Principal of the school Narayana Reddy told Hans India that a bunch of disgruntled students of class 8-12 engineered the protest on Friday as he had put some strict disciplinary measures in place in the school campus.
This included ban on bursting of crackers on the campus by students on Diwali. His argument was that bursting crackers was not permitted in any of the BC Residential Welfare Schools in the state. He said that some students violated this and fearing action resorted to sit-in protest.
When asked how bursting crackers could banned in a residential campus, the principal said, “There is safety of children involved since the residential schools have students from Class VI to XII.”
Interestingly, the version of the principal has not been supported by the Ranga Reddy District Collector whose name is also Narayana Reddy.
He told Hans India that there was no such ban on bursting of crackers in these schools.
He said, “May be principal was over cautious.” The Collector said bursting crackers could have been allowed by taking proper safety measures as we take in the case of our children. He said that corrective measures would be taken to prevent the recurrence of such incidents.
The protest of students brought the traffic to grinding halt on the NH 65 and commuters stopped their vehicles, met the children and inquired the reason for their sit-in protest.
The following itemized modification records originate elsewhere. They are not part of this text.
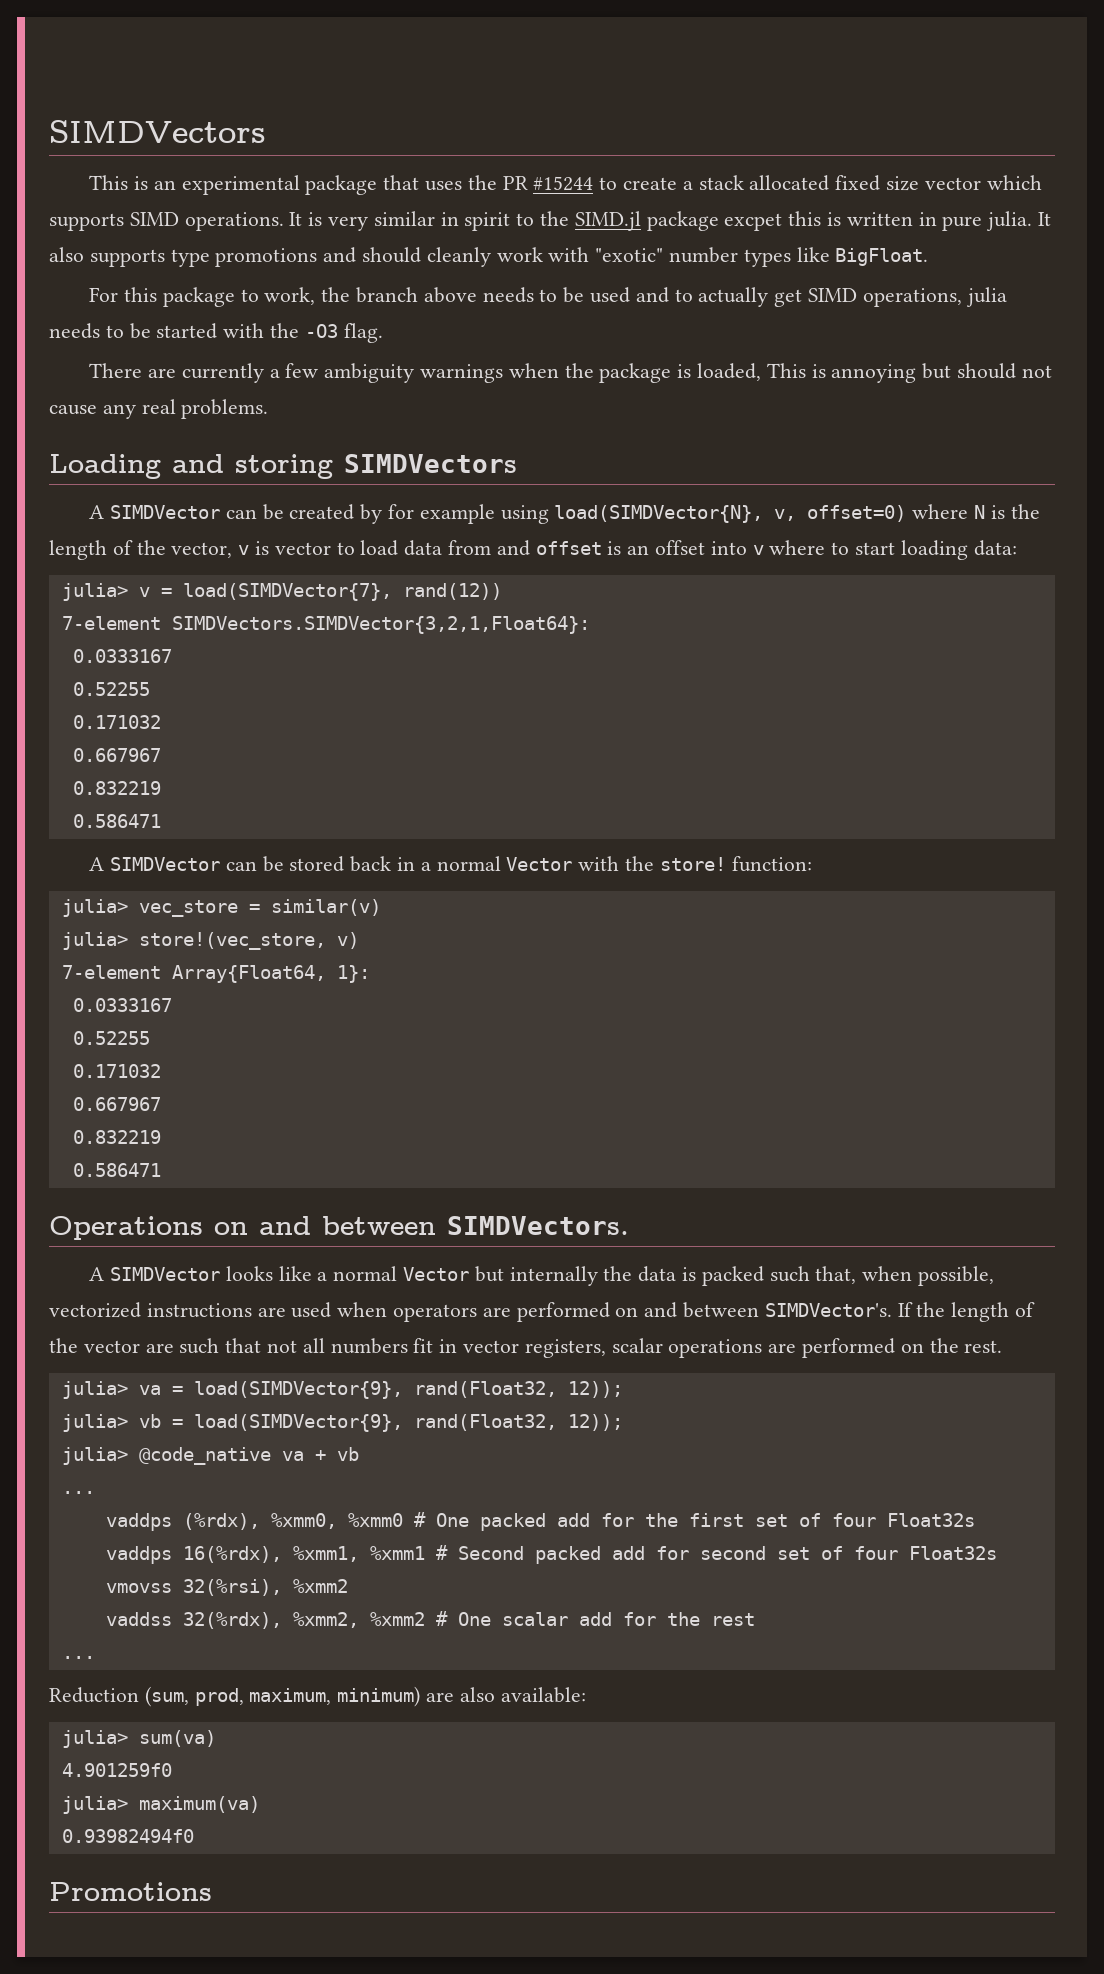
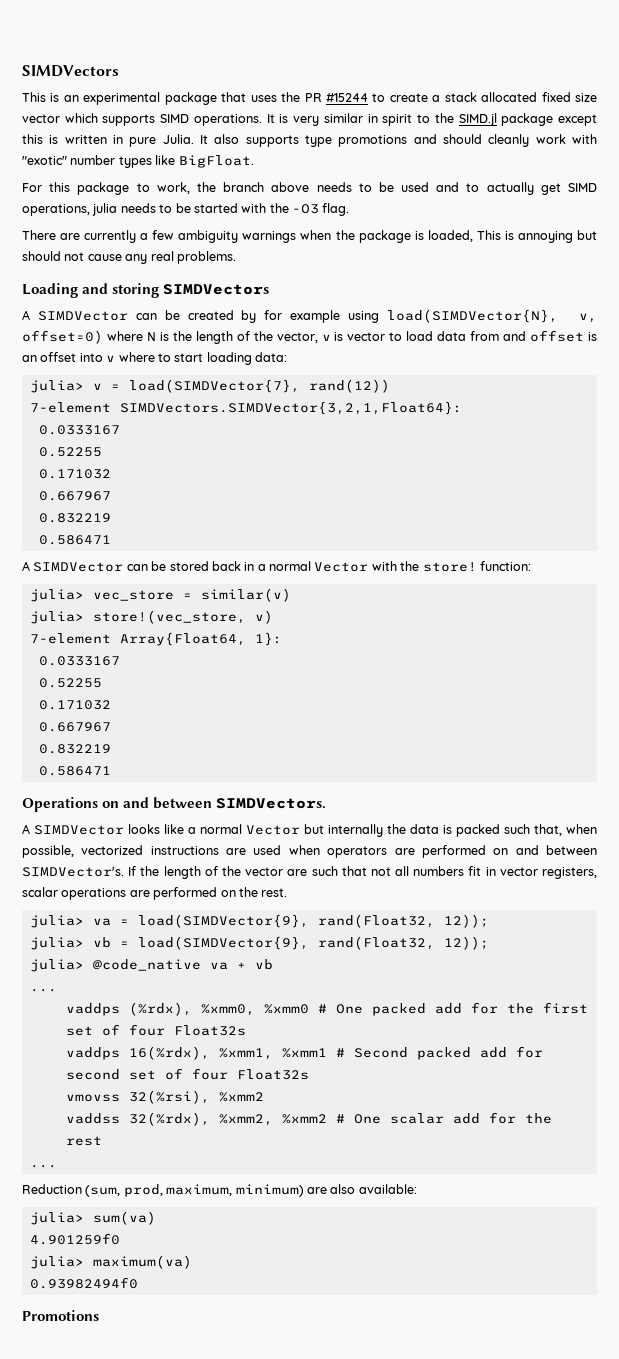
- It is very similar in spirit to the SIMD.jl package excpet this is written in pure julia.
+ It is very similar in spirit to the SIMD.jl package except this is written in pure Julia.

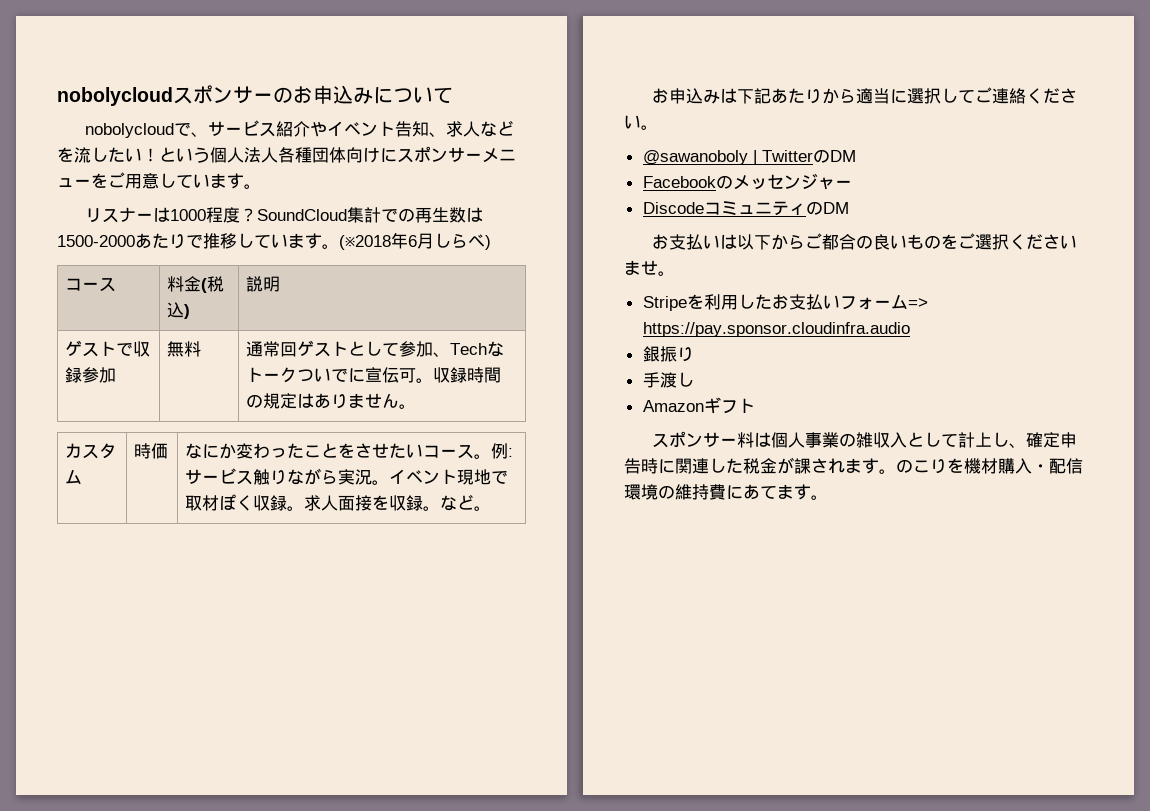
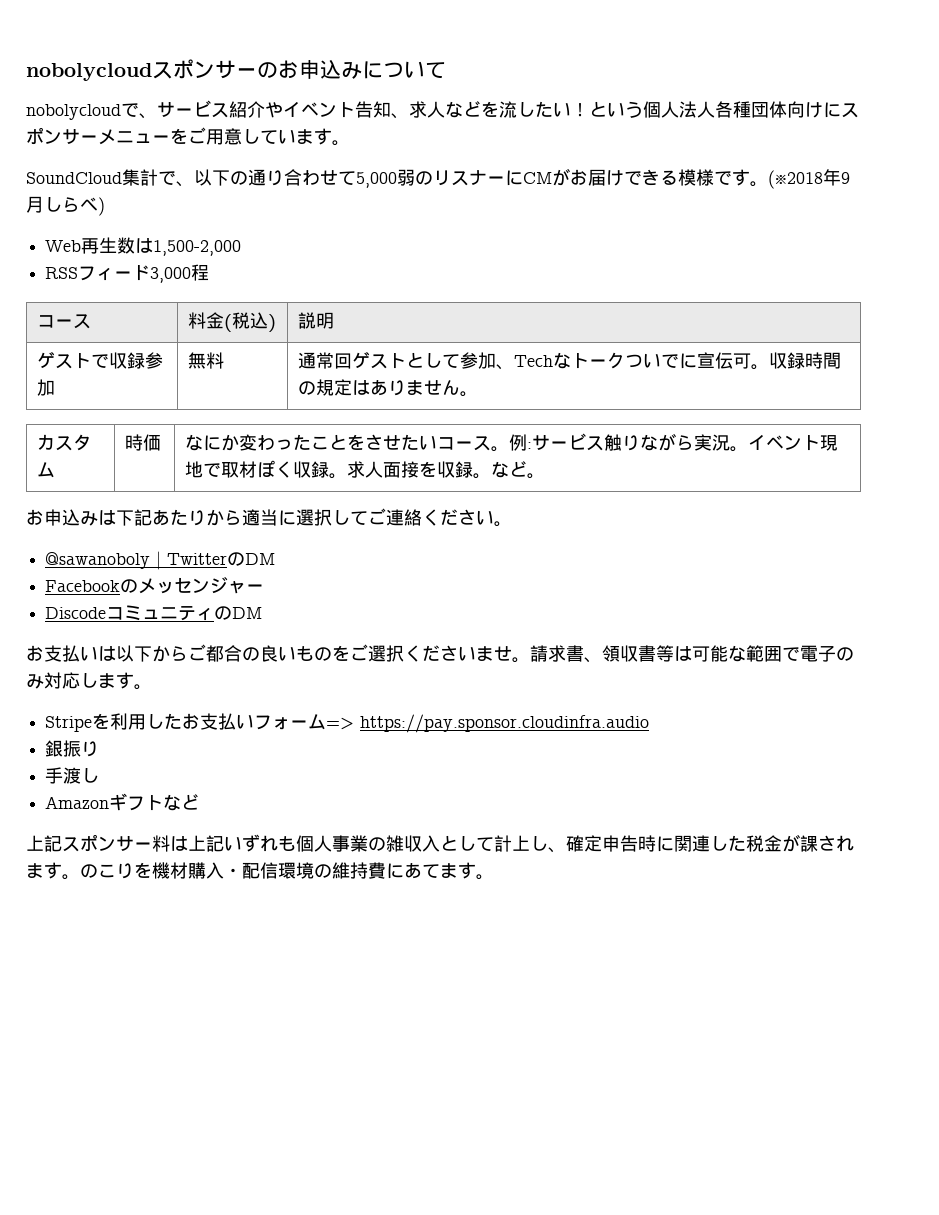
- リスナーは1000程度？SoundCloud集計での再生数は1500-2000あたりで推移しています。
+ SoundCloud集計で、以下の通り合わせて5,000弱のリスナーにCMがお届けできる模様です。
- (※2018年6月しらべ)
+ (※2018年9月しらべ)
+ Web再生数は1,500-2,000
+ RSSフィード3,000程
+ 請求書、領収書等は可能な範囲で電子のみ対応します。
- Amazonギフト
- スポンサー料は個人事業の雑収入として計上し、確定申告時に関連した税金が課されます。
+ Amazonギフトなど
+ 上記スポンサー料は上記いずれも個人事業の雑収入として計上し、確定申告時に関連した税金が課されます。

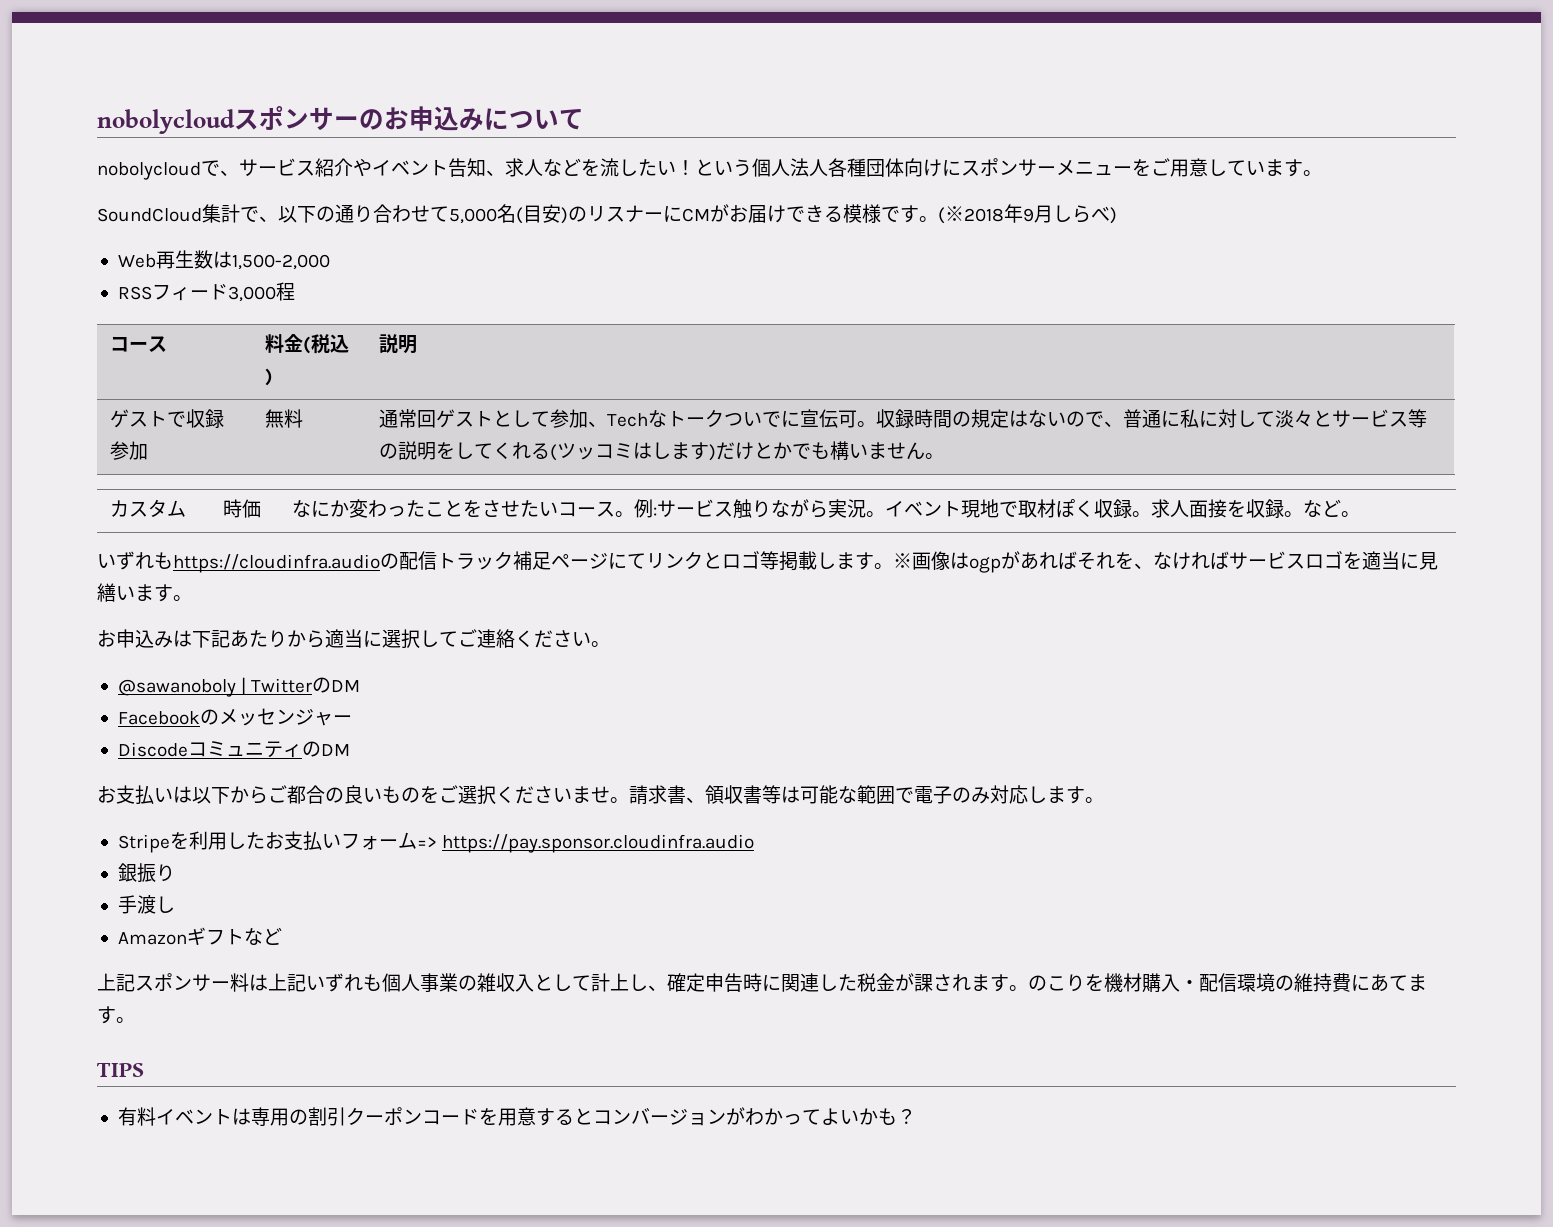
- SoundCloud集計で、以下の通り合わせて5,000弱のリスナーにCMがお届けできる模様です。
+ SoundCloud集計で、以下の通り合わせて5,000名(目安)のリスナーにCMがお届けできる模様です。
- 収録時間の規定はありません。
+ 収録時間の規定はないので、普通に私に対して淡々とサービス等の説明をしてくれる(ツッコミはします)だけとかでも構いません。
+ いずれもhttps://cloudinfra.audioの配信トラック補足ページにてリンクとロゴ等掲載します。※画像はogpがあればそれを、なければサービスロゴを適当に見繕います。
+ TIPS
+ 有料イベントは専用の割引クーポンコードを用意するとコンバージョンがわかってよいかも？

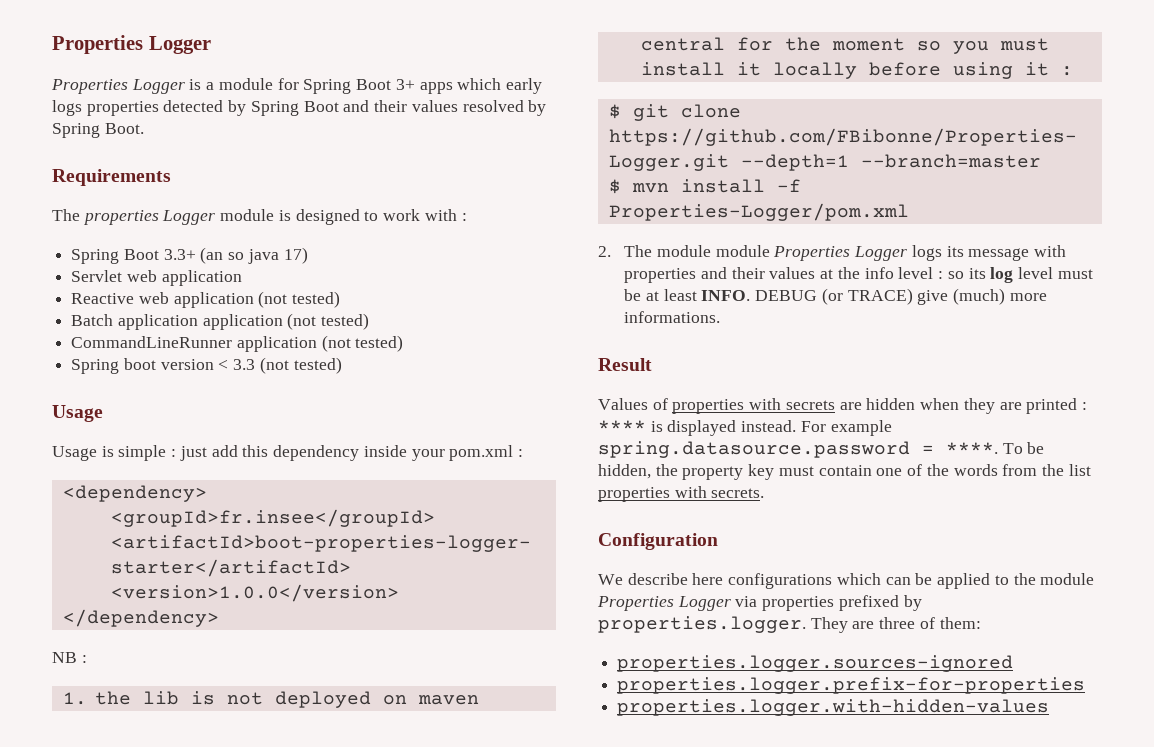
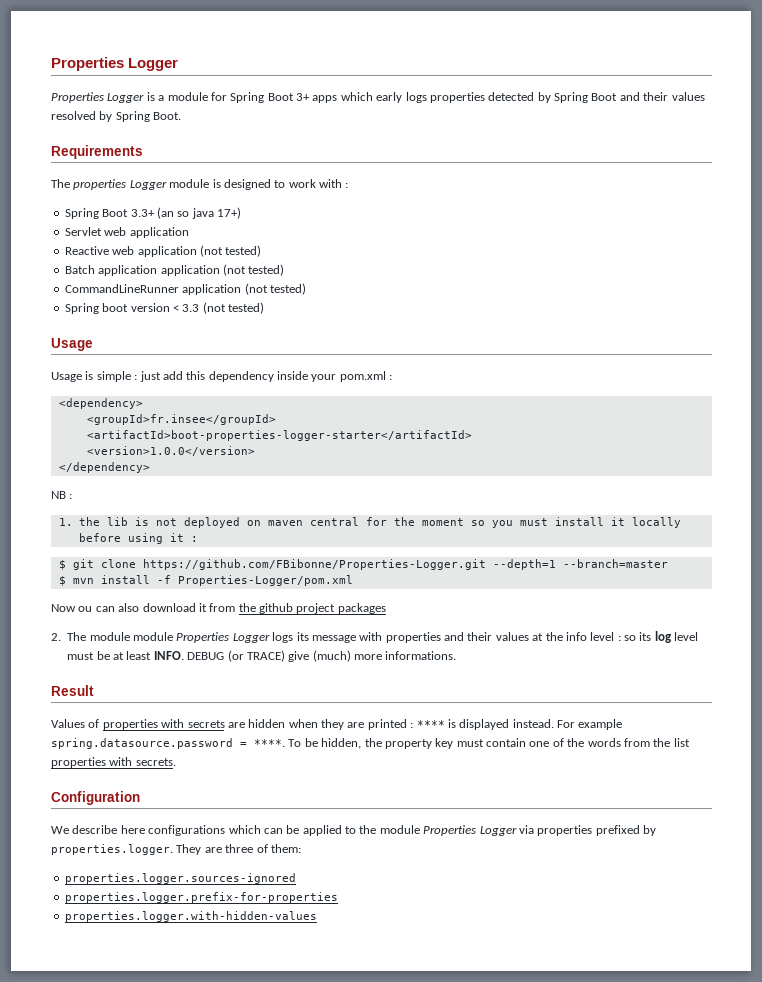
- Spring Boot 3.3+ (an so java 17)
+ Spring Boot 3.3+ (an so java 17+)
+ Now ou can also download it from the github project packages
The students said the main reason for their protest was lack of quality food served in the hostel, shabby classrooms, unhygienic washrooms and a lack of security among others.
They said many fell sick due to half cooked food served to them, lack of study material and crammed classrooms in a school of 1,000 students.
They said they not only brought the issue to the teachers, wardens and the principal but no one had done anything to resolve their woes.
A protesting student said: “All our complaints have gone in vain, and nothing has changed.”
He said they want spacious classrooms, sufficient study material, clean washrooms, proper food and other facilities.
Academic year is coming to an end in the next couple of months and still they have not been given proper study material. The school does not even have a security guard, they added.